• **Work instruction**:
Set the data down again, exactly as it reads, but without the pictures.

::::::

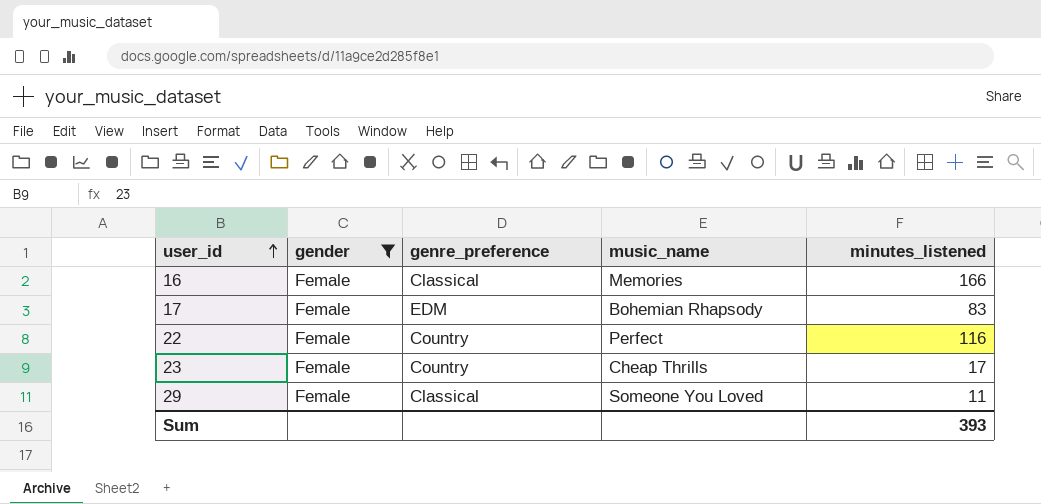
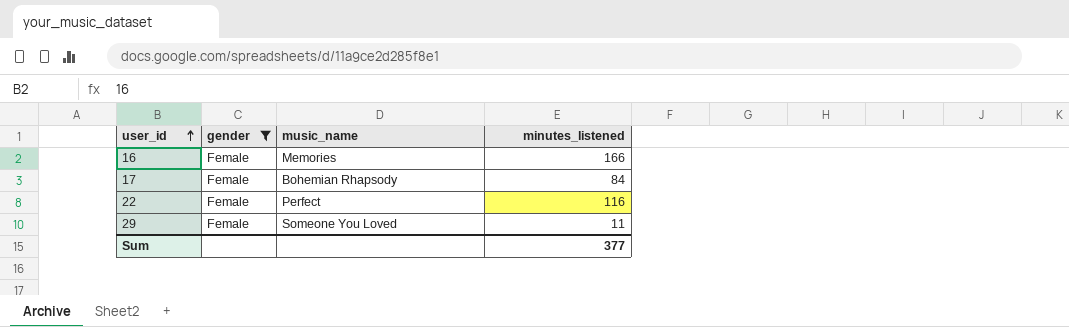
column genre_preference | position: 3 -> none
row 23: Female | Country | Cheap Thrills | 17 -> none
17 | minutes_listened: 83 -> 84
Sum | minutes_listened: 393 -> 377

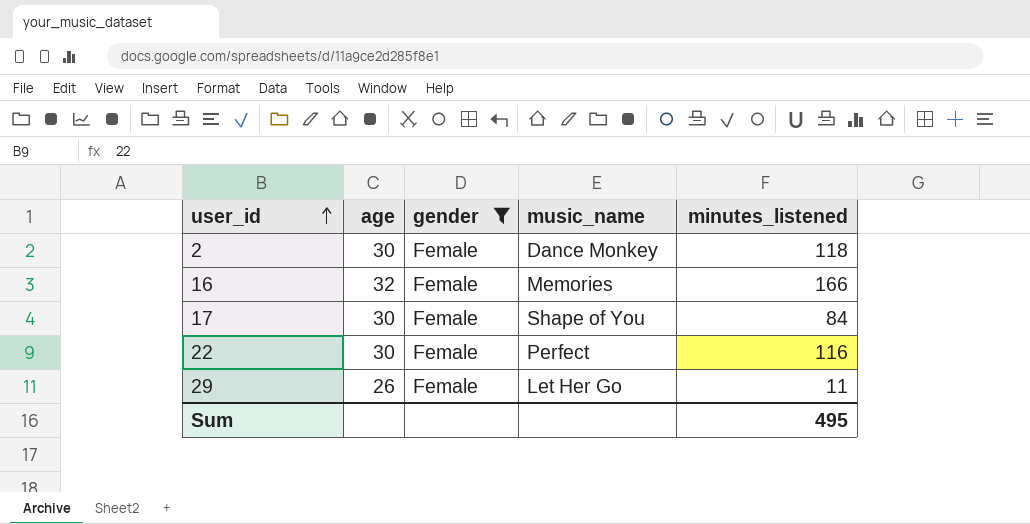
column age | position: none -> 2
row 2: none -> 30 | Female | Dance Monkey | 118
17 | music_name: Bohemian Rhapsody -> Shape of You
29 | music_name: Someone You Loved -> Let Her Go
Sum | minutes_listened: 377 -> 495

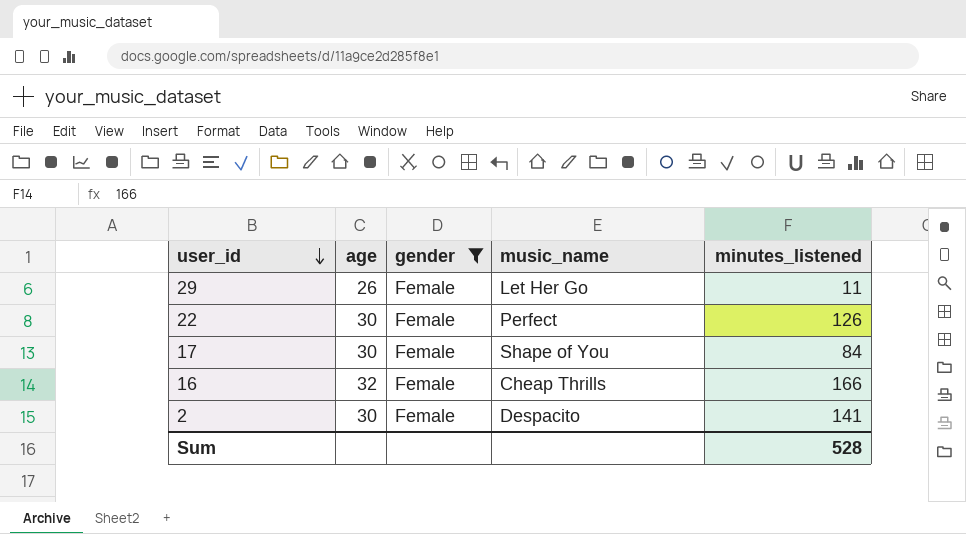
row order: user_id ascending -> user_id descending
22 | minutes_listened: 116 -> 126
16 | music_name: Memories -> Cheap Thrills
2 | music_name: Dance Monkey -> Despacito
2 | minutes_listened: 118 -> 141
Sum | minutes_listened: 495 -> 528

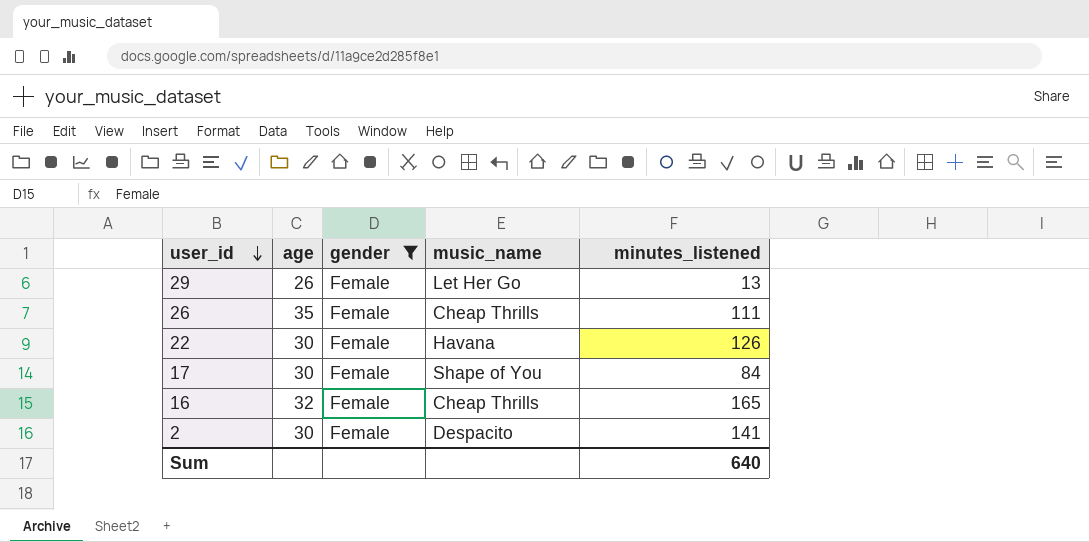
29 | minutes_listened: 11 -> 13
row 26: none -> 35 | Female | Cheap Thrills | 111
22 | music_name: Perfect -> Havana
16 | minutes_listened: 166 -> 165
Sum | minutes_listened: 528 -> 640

::::::

• **Task answer**:
column genre_preference | position: 3 -> none
row 23: Female | Country | Cheap Thrills | 17 -> none
17 | minutes_listened: 83 -> 84
Sum | minutes_listened: 393 -> 377

column age | position: none -> 2
row 2: none -> 30 | Female | Dance Monkey | 118
17 | music_name: Bohemian Rhapsody -> Shape of You
29 | music_name: Someone You Loved -> Let Her Go
Sum | minutes_listened: 377 -> 495

row order: user_id ascending -> user_id descending
22 | minutes_listened: 116 -> 126
16 | music_name: Memories -> Cheap Thrills
2 | music_name: Dance Monkey -> Despacito
2 | minutes_listened: 118 -> 141
Sum | minutes_listened: 495 -> 528

29 | minutes_listened: 11 -> 13
row 26: none -> 35 | Female | Cheap Thrills | 111
22 | music_name: Perfect -> Havana
16 | minutes_listened: 166 -> 165
Sum | minutes_listened: 528 -> 640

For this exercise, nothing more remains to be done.